Personnellement, je pouvais parfois passer des heures comme ça pendant les récrés à simplement tourner en rond en regardant le sol pour en trouver. J'parlais à personne, mais j'avais des copes. Et ça, c'était génial. 

Il y en avait même dans le bitume. Je me souviens, certaines journées de canicule, j'allais parfois voler un tournevis à mon père et je m'installais sur le bord du trottoir pour désencastrer de l'asphalte réchauffée les morceaux d'or que je pouvais trouver. Après ça, je rentrais chez moi avec les doigts complètement noirs et ça ne partait plus pendant des jours. Mais j'avais fait un bon butin pour mon trésor, alors j'étais content. 

Ce n'est que vraiment plus tard, en quittant ma ville pour les études, que j'ai compris que, d'la cope, y'en n'avait pas partout. 

En fait, en dehors de Sherbrooke, j'en n'ai jamais retrouvé. C'est pas faute d'avoir cherché: ça fait cinq ans que j'vis à Montréal, et ça m'arrive encore parfois de me pencher quand je vois quelque chose à terre brillerMais ici, tout ce qui brille, c'est jamais qu'un bout de verre coupant. C'est décevant. Le réflexe reste pourtant: Les habitudes qui viennent du sol, ça reste longtemps apparemment. 

Mais ce qui me bogue le plus, c'est de prendre conscience du fait que "se faire un trésor en ramassant des copes" est un concept qui, pour le reste du monde, n'existe pas. Dans ma tête, n'importe quel enfant fait ça.
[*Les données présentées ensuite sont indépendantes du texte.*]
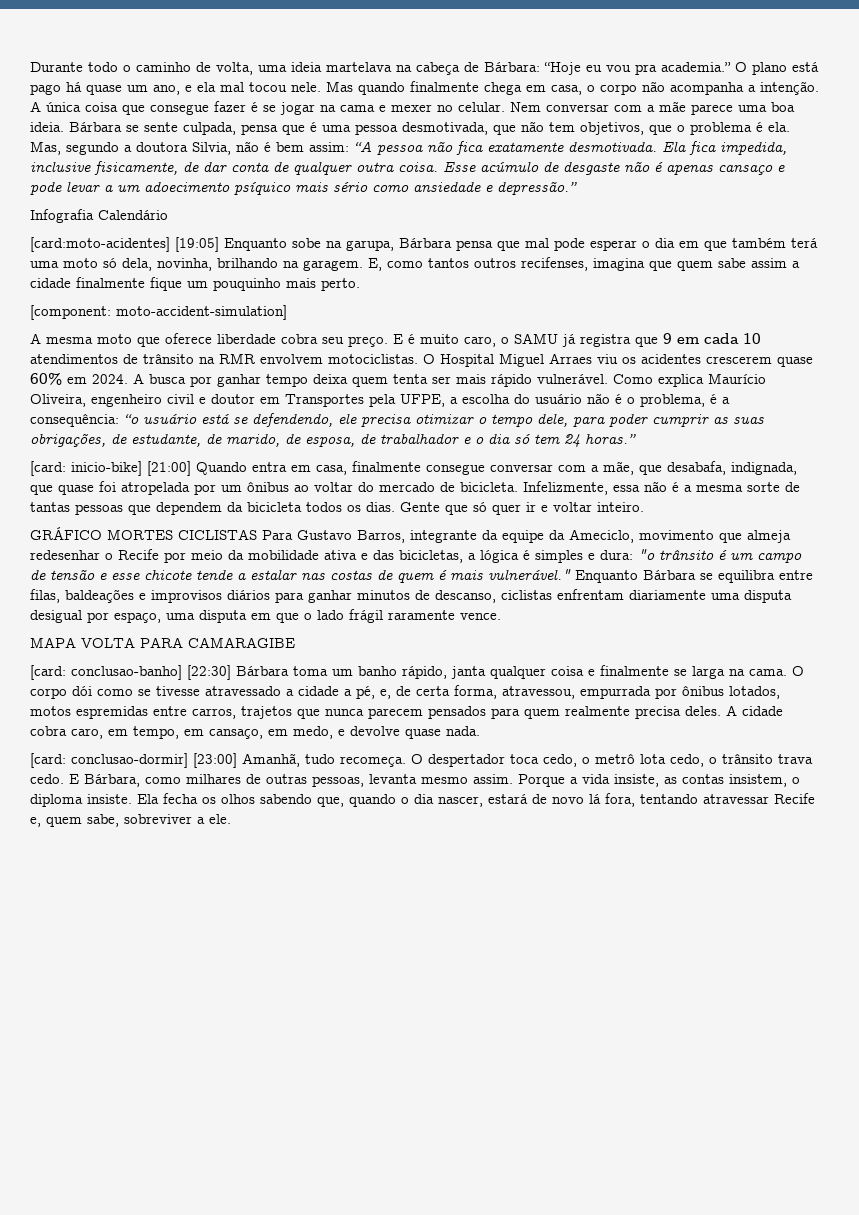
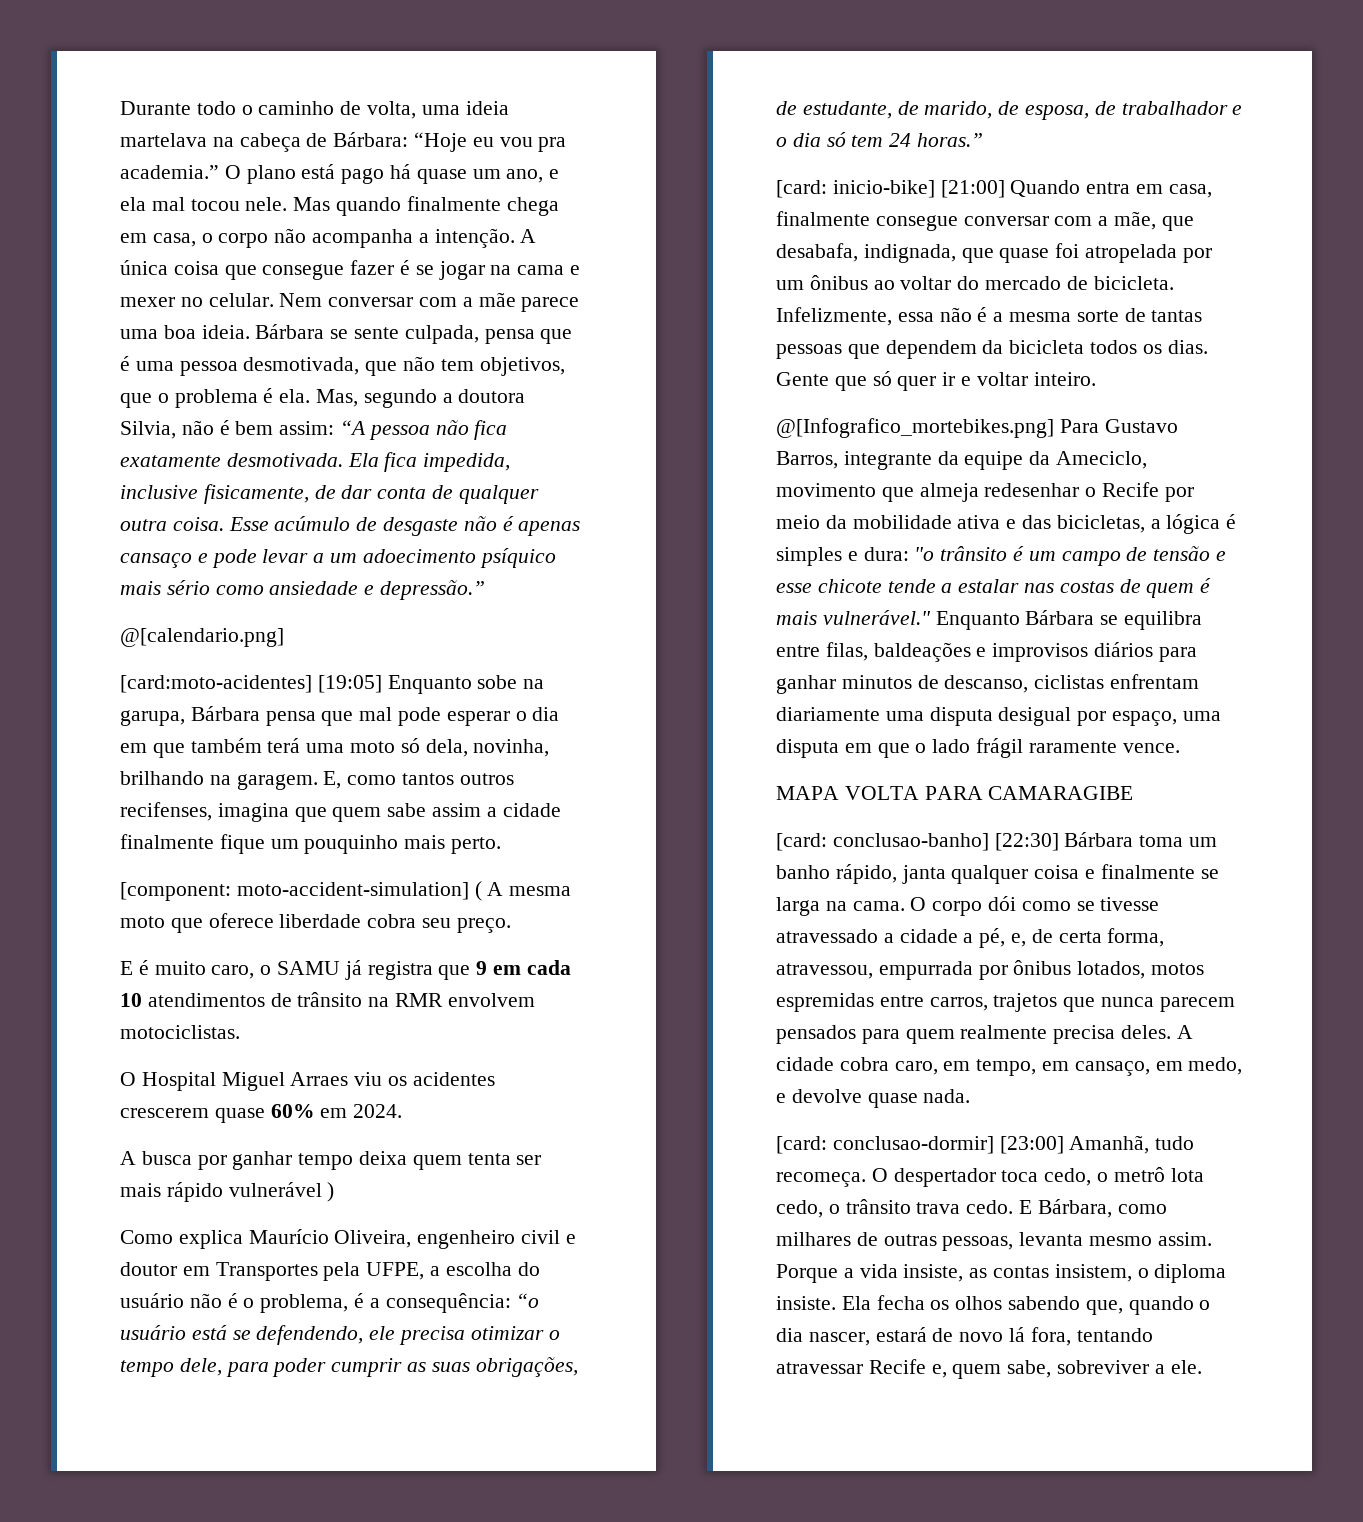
- Infografia Calendário
+ @[calendario.png]
- moto-accident-simulation]
- A mesma moto que oferece liberdade cobra seu preço. E é muito caro, o SAMU já registra que 9 em cada 10 atendimentos de trânsito na RMR envolvem motociclistas. O Hospital Miguel Arraes viu os acidentes crescerem quase 60% em 2024. A busca por ganhar tempo deixa quem tenta ser mais rápido vulnerável. Como explica Maurício Oliveira, engenheiro civil e doutor em Transportes pela UFPE, a escolha do usuário não é o problema, é a consequência:
+ moto-accident-simulation] ( A mesma moto que oferece liberdade cobra seu preço.
+ E é muito caro, o SAMU já registra que 9 em cada 10 atendimentos de trânsito na RMR envolvem motociclistas.
+ O Hospital Miguel Arraes viu os acidentes crescerem quase 60% em 2024.
+ A busca por ganhar tempo deixa quem tenta ser mais rápido vulnerável )
+ Como explica Maurício Oliveira, engenheiro civil e doutor em Transportes pela UFPE, a escolha do usuário não é o problema, é a consequência:
- GRÁFICO MORTES CICLISTAS Para Gustavo Barros, integrante da equipe da Ameciclo, movimento que almeja redesenhar o Recife por meio da mobilidade ativa e das bicicletas, a lógica é simples e dura: "o trânsito é um campo de tensão e esse chicote tende a estalar nas costas de quem é mais vulnerável."
+ @[Infografico_mortebikes.png] Para Gustavo Barros, integrante da equipe da Ameciclo, movimento que almeja redesenhar o Recife por meio da mobilidade ativa e das bicicletas, a lógica é simples e dura: "o trânsito é um campo de tensão e esse chicote tende a estalar nas costas de quem é mais vulnerável."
C'est un automatique: si t'as déjà été enfant un jour dans ta vie, tu fouillais dans la terre pour trouver des copes, c'est l'évidence. Mais non, apparemment. Micro-choc culturel. 

J'comprends pas: qu'est-ce que vous ramassiez à la place alors? 

J'ai l'air un peu bizarre quand je parle de ça. Vous devriez me voir quand je retourne là-bas: c'est pire. À chaque fois que jretourne à Sherbrooke, je me mets systématiquement à analyser le sol partout où je vais. J'descend pas souvent, dès que je suis là-bas je sais donc pertinemment que ce sera probablement ma seule chance de l'année d'apercevoir un morceau de cope briller.

Je fonce vers tout ce qui étincelle. Parfois, je m'assois par terre à côté d'un gros tas de petites roches et j'passe vingt minutes à fouiller dedans

Ça doit être un peu pour ça qu'on appelle ça de "l'or des fous".